Old review: Pasoket (1993/8/22)

PASOKET (Aug. 22nd, 1993 at the Harumi International Exhibition Center)

[This article was originally published in 1998 as an entry inside Doujinshi: The Alternative Publishing Medium of Japan. The content of this article was revised prior to being reprinted in this blog.]

              I had the lucky fortune of visiting Pasoket, a doujinshi computer software marketplace after visiting Wonder Festival.  Pasoket combines the word pasokon (personal computer) with Comiket (Comic Market) to indicate that it is a doujinshi marketplace for personal computer enthusiasts.  Pasoket was much smaller than the Comic Market at perhaps 50 circles (publisher groups) participating and possibly about 500 people attending.  Pasoket was very comfortably held in one of the smallest buildings in Harumi.  Still, Pasoket was fun and lively.  Admission to Pasoket requires you to buy their exhibition guidebook. As I borrowed a guidebook from a friend, I can’t say how much it was.

              The set up was fairly simple.  People who come up with original software at home make a whole bunch of duplicates on floppy disks and come to Pasoket to sell them to those visiting the event.  Much of the packaging suggests most of the software contains erotic images, but as I did not go through all the circles carefully, please my observation with a grain of salt. The variety of doujins available was quite limited compared to Comiket Market but I did not mind.  After all, Comiket itself started from very humble beginnings.  Unfortunately, I do not own any common PC system (e.g. NEC PC-8800/9800, Sharp X68000 or X-1, MSX systems, Fujitsu FM series system are the most common systems right now) buying the software did no good for me.  There might have been some MAC and IBM compatible software there, but I didn’t see any.  Luckily for me some groups were selling books too.

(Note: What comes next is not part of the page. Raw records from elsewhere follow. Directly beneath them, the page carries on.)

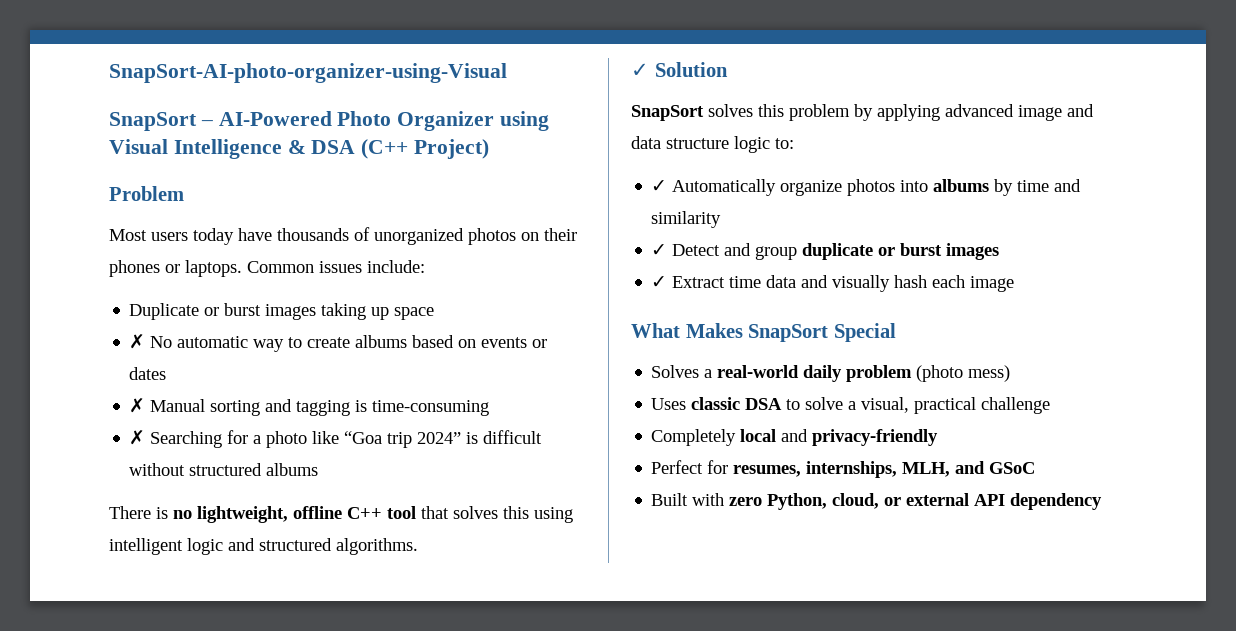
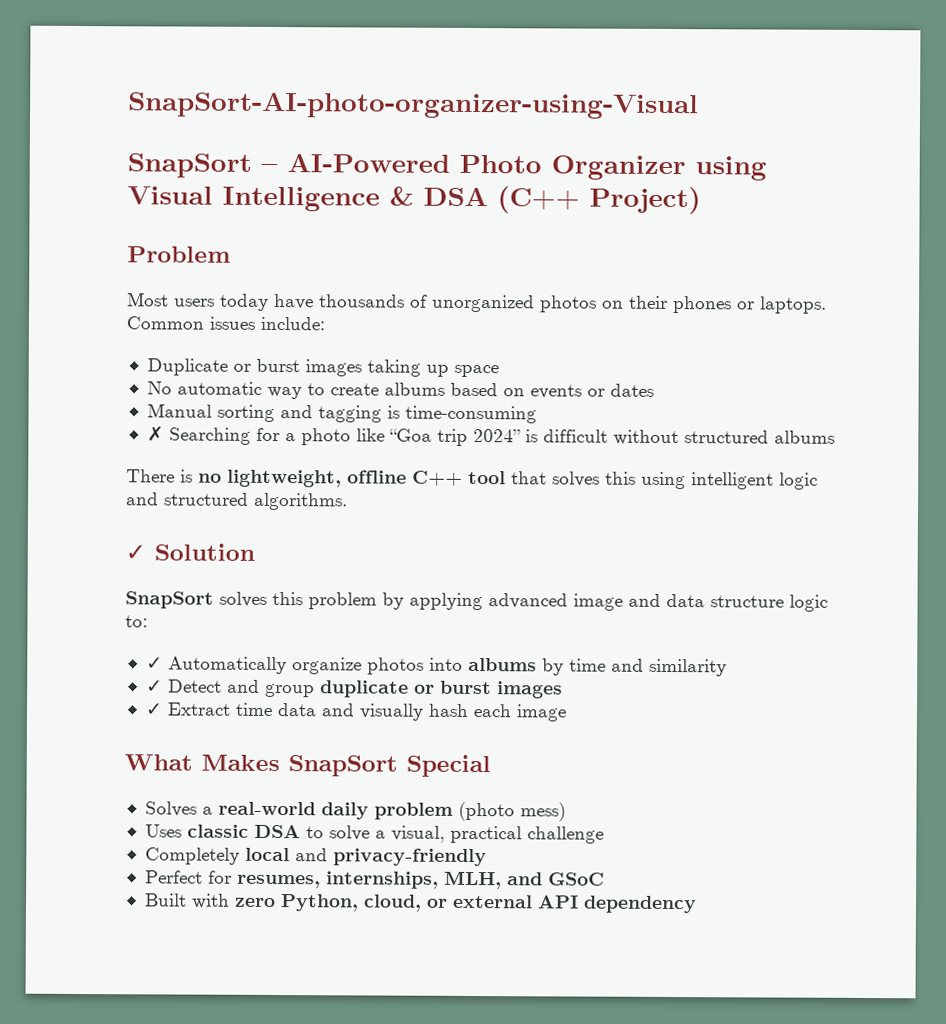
- ✗ No automatic way to create albums based on events or dates
+ No automatic way to create albums based on events or dates
- ✗ Manual sorting and tagging is time-consuming
+ Manual sorting and tagging is time-consuming

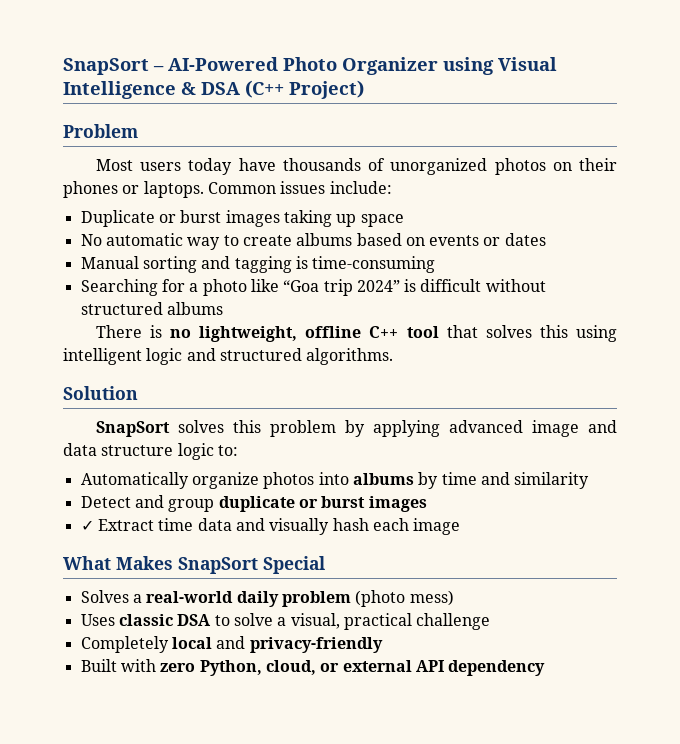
- SnapSort-AI-photo-organizer-using-Visual
- ✗ Searching for a photo like “Goa trip 2024” is difficult without structured albums
+ Searching for a photo like “Goa trip 2024” is difficult without structured albums
- ✓ Solution
+ Solution
- ✓ Automatically organize photos into albums by time and similarity
+ Automatically organize photos into albums by time and similarity
- ✓ Detect and group duplicate or burst images
+ Detect and group duplicate or burst images
- Perfect for resumes, internships, MLH, and GSoC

              It appeared to me that many, if not most, of the books there actually were the overstocks carried through from Comic Market last week.  Most of the books were either companion books to the erotic software packages and/or spin off stories utilizing the characters featured in the games itself.  There was considerable diversity in the game formats.  Some were fairly simple: Collections of computer graphics illustrations and custom icons for you PC.  Others were much more elaborate: War game simulation systems, adventure games, adventure games, and shooter games.  Most were in the middle: Jigsaw puzzle games, Tetris type games, and other types of simple puzzle games were prevalent.

              Since I could not play the games on offer, I cannot really say how the two match up against each other.  Judging from looking at the sample CG images featured in numerous Japanese erotic computer software review magazines, I would venture to say that the commercial ones have better graphics and more elaborate game functions compared to that of non-commercial ones, but I would be careful with that generalization.  You never know.  What you see in the magazines are only samples of a small number of products representing only a small portion of all that are in existence.

              Unfortunately, the repercussions left behind by Black February [1991 police crackdown on doujinshi selling commercial bookstores] were apparent here too.  As suppression of anime/manga erotica accelerated, the Japanese police force went after the commercial adult software manufactures as well.  This sent many amateur erotic software makers into disarray and the result was massive self-censorship among both commercial and non-commercial erotic software.  I do not know in detail what was the extent of the self-censorship over the content of games at this time, except one small but very important detail in the graphics.  Many ceased to render details of the pubic area.  Some say there are special software codes that permit the censored areas to become “uncensored”. [Later, the Japanese police would go after software programmers that enabled images to be pixilated and unpixilated.]

              Something that surprised me about Pasoket was the fact that there were a fairly large number of young women there.  Interestingly enough, it seemed that a good portion of them were there on the behalf of the individual software makers, possibly attempting to boost sales by enticing buyers, most of were male.  Dressed in fancy intricate clothing (for the most part the emphasis was on trying to be cute and adorable as opposed to daring and revealing) they were calling out to the shy attendees that were passing by their tables.  I had the chance to observe some of the girls making purchases as well.  I even witnessed a few who claimed they were selling stuff they had developed.  It was strange to see such an influx of women into the field of personal computing, which has been until recently considered to be with the domain of introverted young men.  It seems that the availability of the technology is contributing to the erosion of this stereotype.

              Hopefully I will be more knowledgeable about computers and learn more about Japanese domestic computers before I go to another Pasoket.

[Postscript: By the time Windows 95 was introduced, native Japanese personal computer standards started to fall by the wayside and the IBM or Mac compatible systems quickly gained dominance. Pasoket and other doujinshi software marketplaces eventually disappeared as many doujinshi software circles distributed their software via online platforms. As far as I know, Pasoket itself continued on until 2005. (Pasoket web archive link here.) Please note that while doujin software marketplaces have largely disappeared, many larger doujinshi marketplaces continue to feature numerous doujin software circles. Generally speaking, doujinshi marketplaces accommodate those who wish to sell software along with printed media.]